Task instructions
Search the records for the string "usability". Copy each line where it occurs.

(Detected change data)

# # # # # # #

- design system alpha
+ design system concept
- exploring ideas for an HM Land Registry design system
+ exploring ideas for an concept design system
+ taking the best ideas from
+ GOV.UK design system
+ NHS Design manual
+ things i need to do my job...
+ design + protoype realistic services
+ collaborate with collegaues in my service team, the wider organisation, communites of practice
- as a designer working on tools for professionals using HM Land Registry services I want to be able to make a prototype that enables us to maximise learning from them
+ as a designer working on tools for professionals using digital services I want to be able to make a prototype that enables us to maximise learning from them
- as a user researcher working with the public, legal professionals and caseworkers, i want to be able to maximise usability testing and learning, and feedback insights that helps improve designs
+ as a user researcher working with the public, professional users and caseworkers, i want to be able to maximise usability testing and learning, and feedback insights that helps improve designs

# # # # # # #

Written solution
- as a user researcher working with the public, legal professionals and caseworkers, i want to be able to maximise usability testing and learning, and feedback insights that helps improve designs
+ as a user researcher working with the public, professional users and caseworkers, i want to be able to maximise usability testing and learning, and feedback insights that helps improve designs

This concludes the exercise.